> [Work to complete]
Could you restate the entries below word for word and leave out the pictures?

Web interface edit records

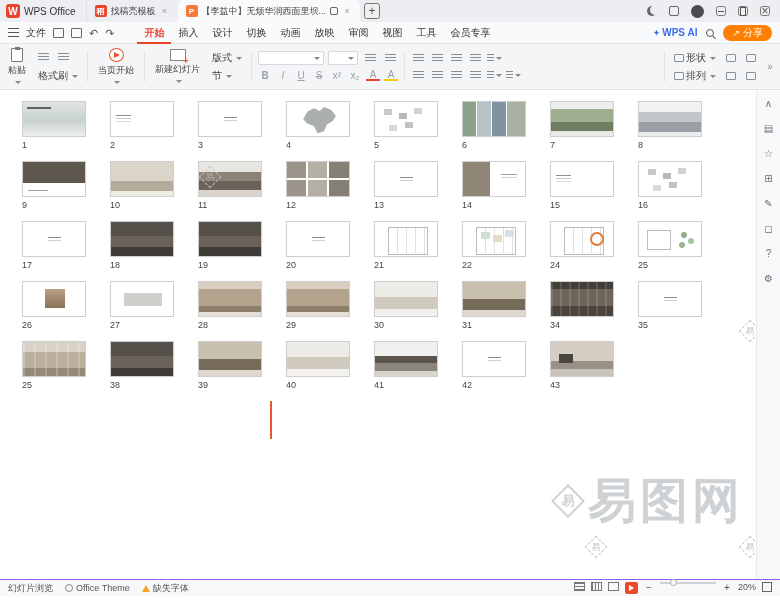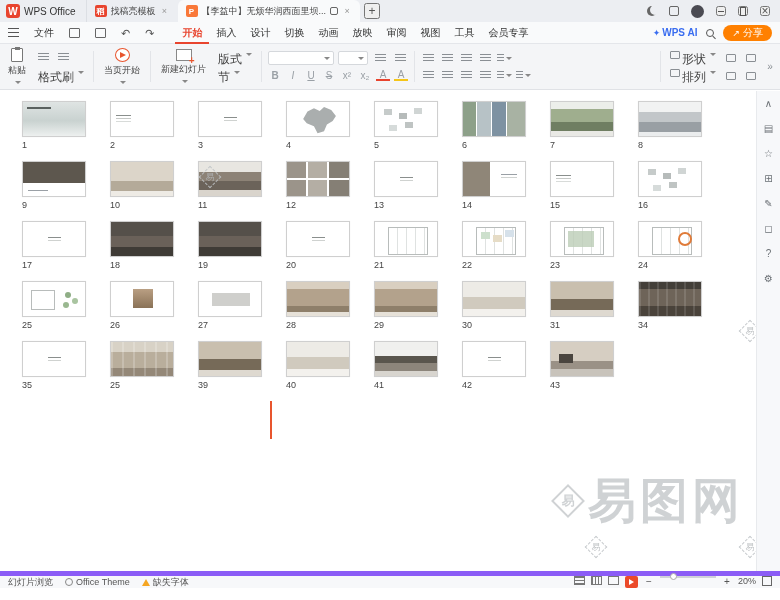--- a/index.html
+++ b/index.html
@@ -30,7 +30,7 @@
   .win-close::after{content:"×";font-size:12px;color:#555;line-height:10px}
 
   
-  .menubar{display:flex;align-items:center;height:22px;background:#f9fafb;border-bottom:1px solid #e4e6ea;padding:0 8px;gap:15px;font-size:10px}
+  .menubar{display:flex;align-items:center;height:22px;background:#f9fafb;border-bottom:1px solid #e4e6ea;padding:0 8px;gap:7px;font-size:10px}
   .hamburger{width:11px;height:9px;background:repeating-linear-gradient(180deg,#555 0 1.4px,transparent 1.4px 3.8px)}
   .qicon{width:11px;height:10px;border:1.1px solid #666;border-radius:1px}
   .qglyph{font-size:11px;color:#555;line-height:10px}

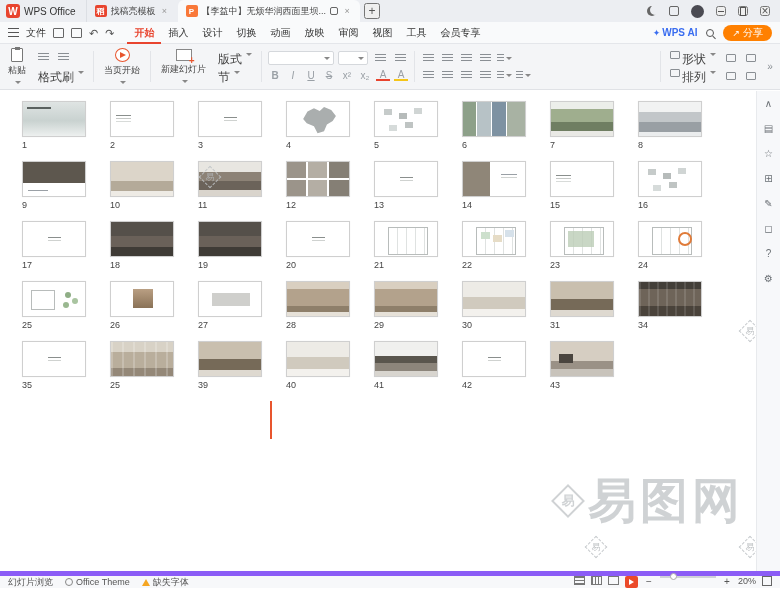--- a/index.html
+++ b/index.html
@@ -34,7 +34,7 @@
   .hamburger{width:11px;height:9px;background:repeating-linear-gradient(180deg,#555 0 1.4px,transparent 1.4px 3.8px)}
   .qicon{width:11px;height:10px;border:1.1px solid #666;border-radius:1px}
   .qglyph{font-size:11px;color:#555;line-height:10px}
-  .mtabs{display:flex;margin-left:6px}
+  .mtabs{display:flex;margin-left:16px}
   .mtab{padding:0 7px;height:22px;line-height:21px;color:#333;background:none;border:none;font-size:10px;font-family:inherit;cursor:default}
   .mtab.active{color:#e8442e;font-weight:bold;border-bottom:2px solid #e8442e}
   .menu-right{margin-left:auto;display:flex;align-items:center;gap:9px}

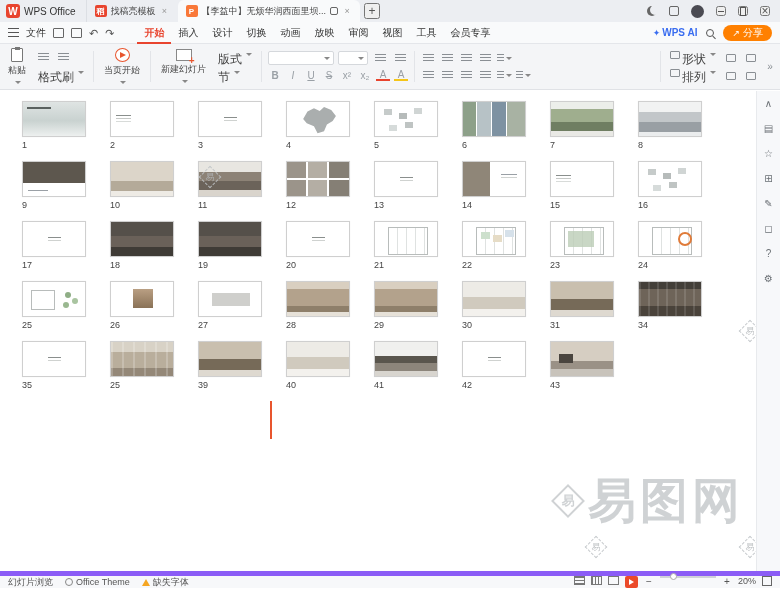--- a/index.html
+++ b/index.html
@@ -51,7 +51,7 @@
   .rbig{display:flex;flex-direction:column;align-items:center;justify-content:center;gap:2px;padding:1px 4px;font-size:9px;color:#444;background:none;border:none;font-family:inherit}
   .rcol{display:flex;flex-direction:column;justify-content:center;gap:4px}
   .rrow{display:flex;align-items:center;gap:4px}
-  .rbtn{display:flex;align-items:flex-start;gap:2px;font-size:12px;color:#444;height:14px;padding:0 3px;background:none;border:none;font-family:inherit}
+  .rbtn{display:flex;align-items:center;gap:2px;font-size:10px;color:#444;height:14px;padding:0 3px;background:none;border:none;font-family:inherit}
   .dd::after{content:"";display:inline-block;border:3px solid transparent;border-top-color:#888;margin-left:2px;transform:translateY(2px)}
   .ic-paste{width:12px;height:14px;border:1px solid #777;border-radius:1px;position:relative;background:#fff}
   .ic-paste::before{content:"";position:absolute;top:-2px;left:3px;width:5px;height:3px;background:#777}

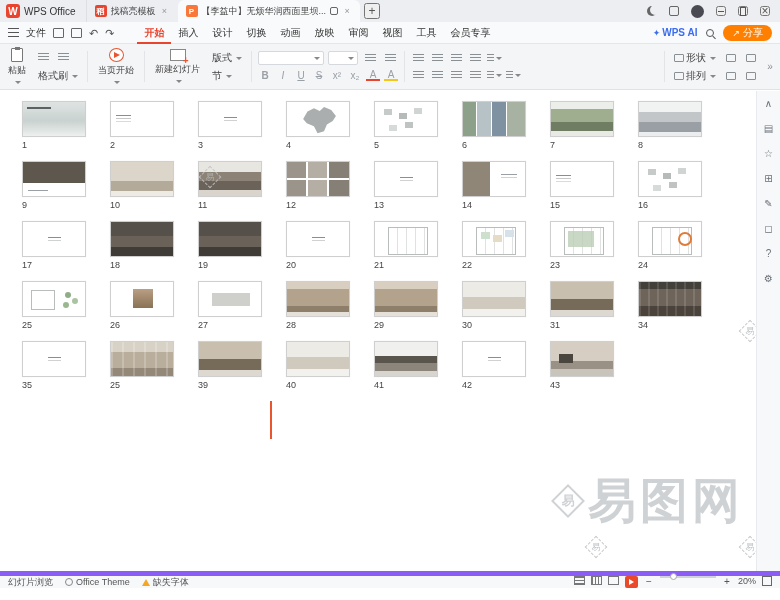--- a/index.html
+++ b/index.html
@@ -433,10 +433,6 @@
           <div class="slide-num">22</div>
         </div>
         <div class="slide-cell">
-          <div class="thumb s-plang"></div>
-          <div class="slide-num">23</div>
-        </div>
-        <div class="slide-cell">
           <div class="thumb s-plano"></div>
           <div class="slide-num">24</div>
         </div>

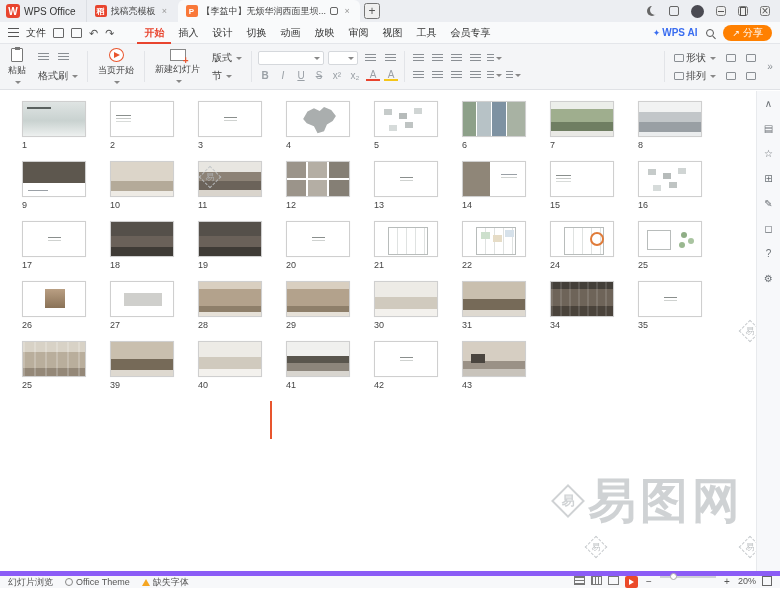--- a/index.html
+++ b/index.html
@@ -477,6 +477,10 @@
           <div class="slide-num">25</div>
         </div>
         <div class="slide-cell">
+          <div class="thumb s-dark"></div>
+          <div class="slide-num">38</div>
+        </div>
+        <div class="slide-cell">
           <div class="thumb s-warm2"></div>
           <div class="slide-num">39</div>
         </div>

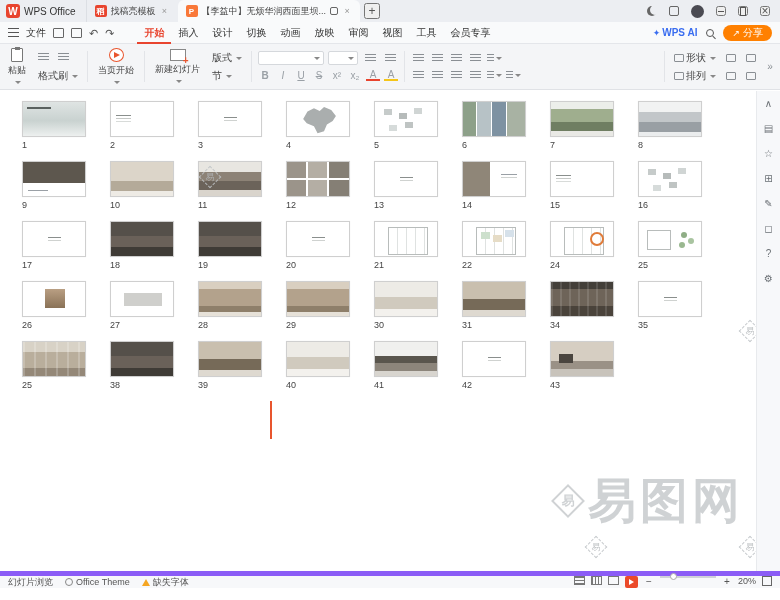--- a/index.html
+++ b/index.html
@@ -95,7 +95,7 @@
   .wm-sm span{transform:rotate(-45deg);font-size:9px;color:#b3b7ba}
 
   
-  .statusbar{position:absolute;left:0;bottom:12px;right:0;height:17px;background:#f7f8fa;border-top:5px solid #8b5cf6;display:flex;align-items:center;font-size:9px;color:#555;padding:0 8px;gap:12px}
+  .statusbar{position:absolute;left:0;bottom:4px;right:0;height:17px;background:#f7f8fa;border-top:1px solid #8b5cf6;display:flex;align-items:center;font-size:9px;color:#555;padding:0 8px;gap:12px}
   .sb-item{display:flex;align-items:center;gap:3px;background:none;border:none;font-size:9px;color:#555;font-family:inherit}
   .theme-dot{width:8px;height:8px;border-radius:50%;border:1px solid #888}
   .warn-tri{width:0;height:0;border-left:4px solid transparent;border-right:4px solid transparent;border-bottom:7px solid #f5a623}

> [Output for this task]
--- a/index.html
+++ b/index.html
@@ -30,7 +30,7 @@
   .win-close::after{content:"×";font-size:12px;color:#555;line-height:10px}
 
   
-  .menubar{display:flex;align-items:center;height:22px;background:#f9fafb;border-bottom:1px solid #e4e6ea;padding:0 8px;gap:15px;font-size:10px}
+  .menubar{display:flex;align-items:center;height:22px;background:#f9fafb;border-bottom:1px solid #e4e6ea;padding:0 8px;gap:7px;font-size:10px}
   .hamburger{width:11px;height:9px;background:repeating-linear-gradient(180deg,#555 0 1.4px,transparent 1.4px 3.8px)}
   .qicon{width:11px;height:10px;border:1.1px solid #666;border-radius:1px}
   .qglyph{font-size:11px;color:#555;line-height:10px}

--- a/index.html
+++ b/index.html
@@ -34,7 +34,7 @@
   .hamburger{width:11px;height:9px;background:repeating-linear-gradient(180deg,#555 0 1.4px,transparent 1.4px 3.8px)}
   .qicon{width:11px;height:10px;border:1.1px solid #666;border-radius:1px}
   .qglyph{font-size:11px;color:#555;line-height:10px}
-  .mtabs{display:flex;margin-left:6px}
+  .mtabs{display:flex;margin-left:16px}
   .mtab{padding:0 7px;height:22px;line-height:21px;color:#333;background:none;border:none;font-size:10px;font-family:inherit;cursor:default}
   .mtab.active{color:#e8442e;font-weight:bold;border-bottom:2px solid #e8442e}
   .menu-right{margin-left:auto;display:flex;align-items:center;gap:9px}

--- a/index.html
+++ b/index.html
@@ -51,7 +51,7 @@
   .rbig{display:flex;flex-direction:column;align-items:center;justify-content:center;gap:2px;padding:1px 4px;font-size:9px;color:#444;background:none;border:none;font-family:inherit}
   .rcol{display:flex;flex-direction:column;justify-content:center;gap:4px}
   .rrow{display:flex;align-items:center;gap:4px}
-  .rbtn{display:flex;align-items:flex-start;gap:2px;font-size:12px;color:#444;height:14px;padding:0 3px;background:none;border:none;font-family:inherit}
+  .rbtn{display:flex;align-items:center;gap:2px;font-size:10px;color:#444;height:14px;padding:0 3px;background:none;border:none;font-family:inherit}
   .dd::after{content:"";display:inline-block;border:3px solid transparent;border-top-color:#888;margin-left:2px;transform:translateY(2px)}
   .ic-paste{width:12px;height:14px;border:1px solid #777;border-radius:1px;position:relative;background:#fff}
   .ic-paste::before{content:"";position:absolute;top:-2px;left:3px;width:5px;height:3px;background:#777}

--- a/index.html
+++ b/index.html
@@ -433,10 +433,6 @@
           <div class="slide-num">22</div>
         </div>
         <div class="slide-cell">
-          <div class="thumb s-plang"></div>
-          <div class="slide-num">23</div>
-        </div>
-        <div class="slide-cell">
           <div class="thumb s-plano"></div>
           <div class="slide-num">24</div>
         </div>

--- a/index.html
+++ b/index.html
@@ -477,6 +477,10 @@
           <div class="slide-num">25</div>
         </div>
         <div class="slide-cell">
+          <div class="thumb s-dark"></div>
+          <div class="slide-num">38</div>
+        </div>
+        <div class="slide-cell">
           <div class="thumb s-warm2"></div>
           <div class="slide-num">39</div>
         </div>

--- a/index.html
+++ b/index.html
@@ -95,7 +95,7 @@
   .wm-sm span{transform:rotate(-45deg);font-size:9px;color:#b3b7ba}
 
   
-  .statusbar{position:absolute;left:0;bottom:12px;right:0;height:17px;background:#f7f8fa;border-top:5px solid #8b5cf6;display:flex;align-items:center;font-size:9px;color:#555;padding:0 8px;gap:12px}
+  .statusbar{position:absolute;left:0;bottom:4px;right:0;height:17px;background:#f7f8fa;border-top:1px solid #8b5cf6;display:flex;align-items:center;font-size:9px;color:#555;padding:0 8px;gap:12px}
   .sb-item{display:flex;align-items:center;gap:3px;background:none;border:none;font-size:9px;color:#555;font-family:inherit}
   .theme-dot{width:8px;height:8px;border-radius:50%;border:1px solid #888}
   .warn-tri{width:0;height:0;border-left:4px solid transparent;border-right:4px solid transparent;border-bottom:7px solid #f5a623}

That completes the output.